Os Estados Unidos e o Irã podem selar um acordo para encerrar o conflito no Oriente Médio ainda neste domingo (24). A sinalização foi dada pelo secretário de Estado americano, Marco Rubio, enquanto Teerã, embora confirme as tratativas, insiste que o pacto inicial não limitará seu programa nuclear de imediato.
Washington e Teerã mantêm um cessar-fogo desde o dia 8 de abril. Durante esse período, mediadores internacionais tentam resolver o impasse que mantém os portos iranianos bloqueados pelos EUA e a navegação no Golfo Pérsico restrita pelo Irã.
Em visita à Índia neste domingo, Rubio demonstrou otimismo: “Acredito na possibilidade de que, nas próximas horas, o mundo receba boas notícias”. A declaração ocorre após o presidente Donald Trump afirmar em suas redes sociais que o acordo “foi amplamente negociado” e está sujeito à finalização entre os EUA, a República Islâmica e nações parceiras.
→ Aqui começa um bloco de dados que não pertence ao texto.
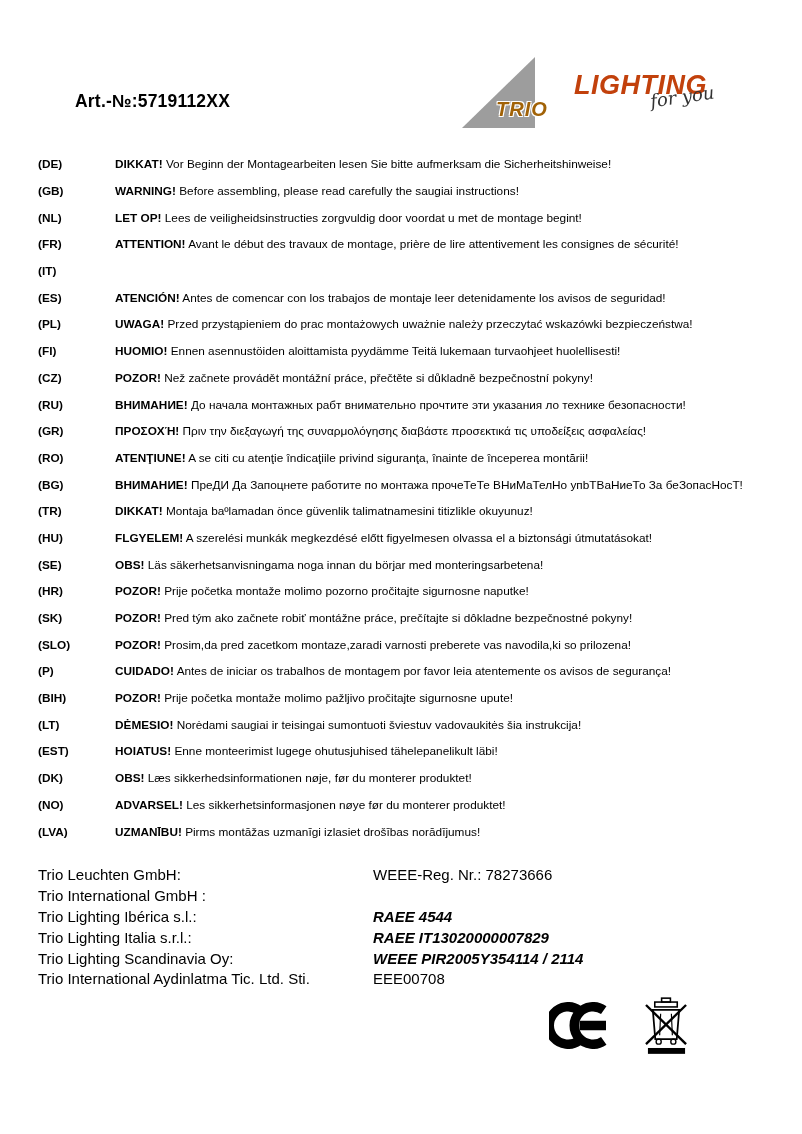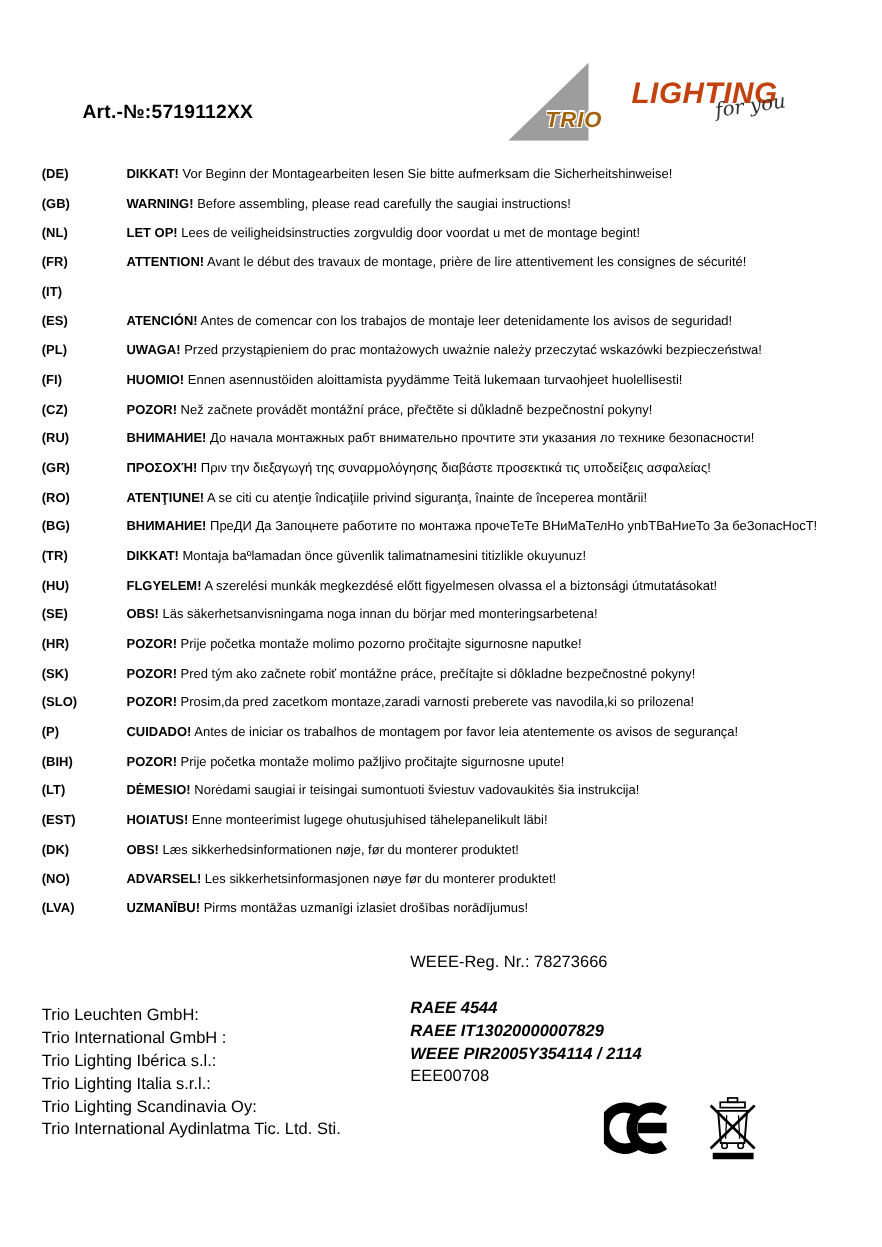--- a/index.html
+++ b/index.html
@@ -24,28 +24,28 @@
     font-size:27px;font-style:italic;font-weight:bold;
     color:#c2410c;letter-spacing:0.5px;
   }
   .logo-foryou{
     position:absolute;left:650px;top:86px;
     font-family:"DejaVu Serif", serif;font-style:italic;
     font-size:18px;color:#333;transform:rotate(-8deg);
   }
   
   .warnings{position:absolute;left:38px;top:151px;width:740px;}
-  .wrow{height:26.7px;display:flex;align-items:flex-start;font-size:11.8px;line-height:14px;}
+  .wrow{height:26.7px;display:flex;align-items:center;font-size:11.8px;line-height:14px;}
   .wcode{width:77px;flex:0 0 77px;font-weight:bold;}
   .wtext{white-space:nowrap;}
   .wkey{font-weight:bold;}
   
   .companies{position:absolute;left:38px;top:866px;width:720px;font-size:15px;}
   .crow{display:flex;height:20.9px;align-items:flex-start;line-height:18px;}
-  .cname{width:335px;flex:0 0 335px;margin-top:48px;}
+  .cname{width:335px;flex:0 0 335px;}
   .creg{white-space:nowrap;}
   .creg.it{font-style:italic;font-weight:bold;}
   
   .ce{position:absolute;left:549px;top:1002px;}
   .bin{position:absolute;left:645px;top:997px;}
 </style>
 </head>
 <body>
 
 <div class="page">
Segundo Rubio, o entendimento daria início a um processo para garantir “um mundo que não precise mais temer uma arma nuclear iraniana”. No entanto, o desmantelamento do programa atômico continua sendo um ponto de fricção. De acordo com fontes do governo israelense, Trump teria garantido ao primeiro-ministro Benjamin Netanyahu que não assinará um texto final sem a remoção de todo o urânio enriquecido do território iraniano.
Reabertura do Estreito de Ormuz
Um dos pontos centrais do acordo é a reabertura do Estreito de Ormuz, via por onde escoa um quinto das exportações mundiais de petróleo. O fim do bloqueio iraniano é visto com entusiasmo por líderes europeus. A presidente da Comissão Europeia, Ursula von der Leyen, e o primeiro-ministro britânico, Keir Starmer, celebraram o progresso e prometeram cooperação para garantir a estabilidade dos preços de energia.
Autoridades iranianas confirmaram a existência de uma minuta, mas pontuaram que as discussões sobre o programa nuclear seriam adiadas por 60 dias após a assinatura da paz. O presidente iraniano, Masoud Pezeshkian, reiterou que o país não busca armas nucleares, mas não confirmou se tal promessa constará formalmente no documento.
Termos da negociação
Segundo a agência de notícias iraniana Fars, a proposta prevê:
- Descongelamento de fundos: Washington liberaria ativos iranianos retidos no exterior por sanções;
- Fim do bloqueio naval: Navios voltariam a circular livremente entre portos iranianos;
- Controle de Ormuz: A passagem pelo estreito retornaria aos níveis pré-guerra sob supervisão de Teerã;
- Suspensão de sanções: O Irã voltaria a vender petróleo, gás e petroquímicos temporariamente durante o período de negociação;
Apesar do avanço, o cenário é de cautela. O acadêmico Vali Nasr alertou que termos “generosos demais” podem gerar desconfiança em Teerã sobre uma possível distração antes de um novo ataque americano.
Articulação regional
No sábado (23), Trump discutiu os termos com líderes da Arábia Saudita, Emirados Árabes Unidos, Catar, Egito, Jordânia e Bahrein, além de representantes da Turquia e do Paquistão. O governo paquistanês, que mediou conversas presenciais em abril, espera sediar uma nova rodada de diálogos em breve.
Contudo, o clima de prontidão militar persiste. Em Teerã, Ali Abdollahi, chefe do comando militar central, adotou um tom desafiador na Grande Mesquita de Mosalla: “Estamos em pé de guerra e nossas forças armadas estão totalmente preparadas para enfrentar qualquer inimigo”.